The author of an explosive collection, THE MATRIX REVEALED, Jon was a candidate for a US Congressional seat in the 29th District of California. Nominated for a Pulitzer Prize, he has worked as an investigative reporter for 30 years, writing articles on politics, medicine, and health for CBS Healthwatch, LA Weekly, Spin Magazine, Stern, and other newspapers and magazines in the US and Europe. Jon has delivered lectures and seminars on global politics, health, logic, and creative power to audiences around the world. You can sign up for his free emails at www.nomorefakenews.com

Flashback: mind-control programming on The Tonight Show with Jay Leno

by Jon Rappoport

January 23, 2013

(To join our email list, click here.)

I’ve recently been writing about the corrosive effect of television on the national psyche, and how media depictions of tragedies, like the Sandy Hook murders, are geared to create artificial story lines divorced from reality.

I thought it would be a good idea to go back to a 2003 article I wrote about the famous appearance of Arnold Schwarzenegger on The Tonight Show with Jay Leno.

The show had been hyped as the moment when Arnold would announce whether he was going to run in the recall election against California Governor Gray Davis.

Public anticipation was sky-high. No one seemed concerned that NBC was turning over its news division, for one night, to its entertainment division.

This was precisely the subject of the best movie ever made about television, Paddy Chayefsky’s Network. That fact didn’t register with the national media, either.

If Arnold decided to run, he wouldn’t be announcing it at a press conference at the Beverly Wilshire Hotel, after a brief introduction from LA Mayor Richard Riordan.

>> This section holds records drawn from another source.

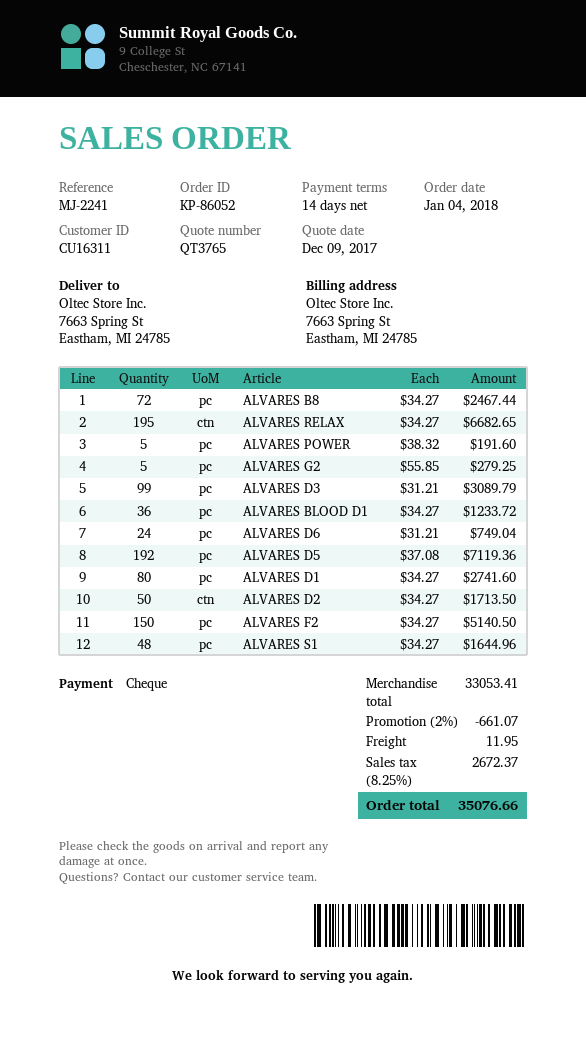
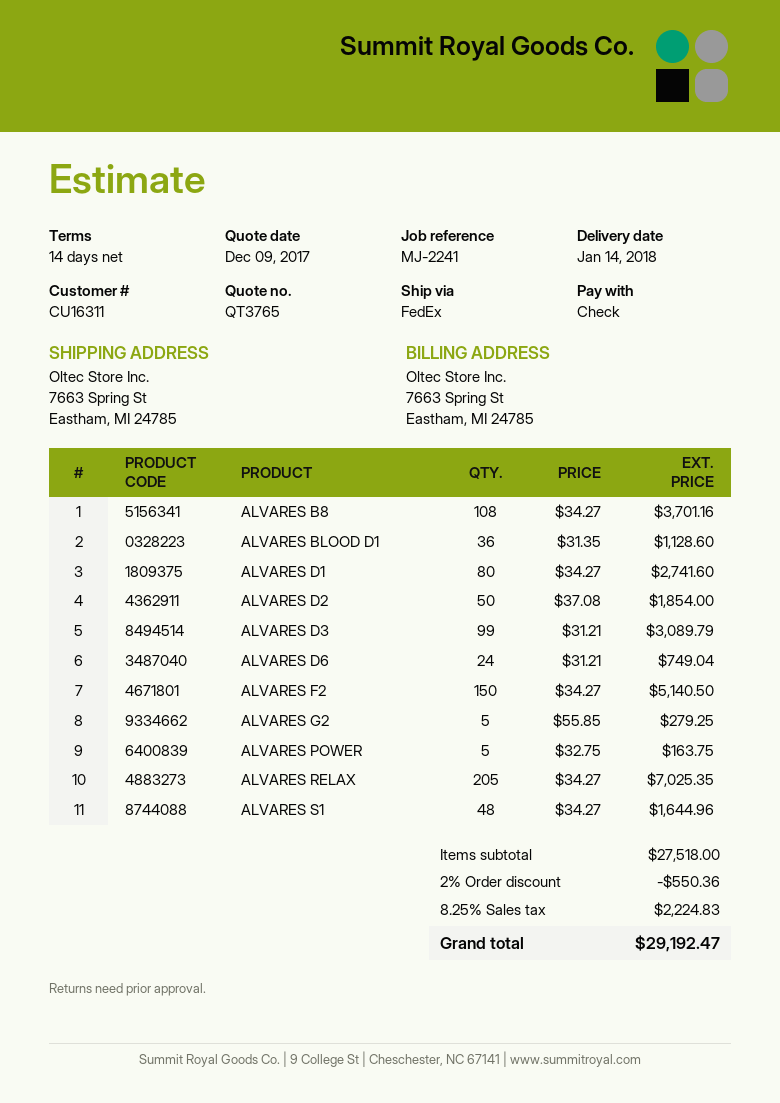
ALVARES B8: 72 x 34.27 = 2467.44 -> 108 x 34.27 = 3701.16
ALVARES RELAX: 195 x 34.27 = 6682.65 -> 205 x 34.27 = 7025.35
ALVARES POWER: 5 x 38.32 = 191.60 -> 5 x 32.75 = 163.75
ALVARES BLOOD D1: 36 x 34.27 = 1233.72 -> 36 x 31.35 = 1128.60
ALVARES D5: 192 x 37.08 = 7119.36 -> none
ALVARES D2: 50 x 34.27 = 1713.50 -> 50 x 37.08 = 1854.00
subtotal: 33053.41 -> 27518.00
discount: 2% = 661.07 -> 2% = 550.36
shipping: 11.95 -> none
tax: 8.25% = 2672.37 -> 8.25% = 2224.83
total: 35076.66 -> 29192.47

No, Arnold would obtain a rocket boost from Jay Leno.

Here is a blow-by-blow account of Arnold on The Tonight Show. I obtained a tape of the show and watched it many times.

The degree of psychological programming was extraordinary. Keep in mind that talk shows warm up and prep their audiences to act and respond with amphetamine-like enthusiasm. And then that audience transmits its glow and howling racket to the wider television audience, thereby exploding an artificially enhanced event across the landscape.

On the night of August 6, 2003, Tonight Show host Jay Leno devoted two six-minute segments to an interview with The Arnold.

Of course, it was more than an interview. Jay had been touting this night as the occasion for a key revelation in the comic play called the California Recall.

Arnold would say yes or Arnold would say no. He would run or he would decline.

Bigger than conventional news, Arnold strode out on to Jay’s stage. A Tonight Show camera picked him up from a grossly complimentary low angle, making him appear even larger and more physically imposing than he is. Jay was positioned standing behind him, applauding, lending an affirmative gloss to the entrance. Already, it looked and felt political.

This was not a beginning; the impression was of something already in motion, a train to catch up with.

As the man of the hour sat down next to Jay, he commented that there was a big audience in the house (“Can you believe all these people here?”) and, capping his first gambit, he stated that every one of them was running for governor of California. (The recall ballot was bulging with candidates.)

Quickly, Jay gets down to business. The business of making the evening extra-special: “Now, I don’t think we’ve ever had this much press at The Tonight Show for any—[let’s see] our press room—normally [the press] sit in the audience.”

Cut to a stark room, shot from above. About 40 reporters doing almost nothing at tables. Obviously, the room was set up for this event.

Jay cracks a couple of jokes about the press gaggle, lowers his voice and turns his full attention to Arnold: “…it’s been weeks…and people going back and forth…taken you awhile, and you said you would come here tonight and tell us your decision. So what is your decision?”

Arnold replies, “Well, Jay, after thinking for a long time, my decision is…”

Very brief pause, the sound cuts out, and then the TV screen displays, in black and white, the old PLEASE STAND BY notice. Thick white letters against a background of an ancient station test pattern from the 1950s. There is an accompanying tone that plays for several seconds.

The audience laughs. There is applause, too.

Cut back to Jay and Arnold. Arnold says, “That’s why I decided that way.” Big audience laughter.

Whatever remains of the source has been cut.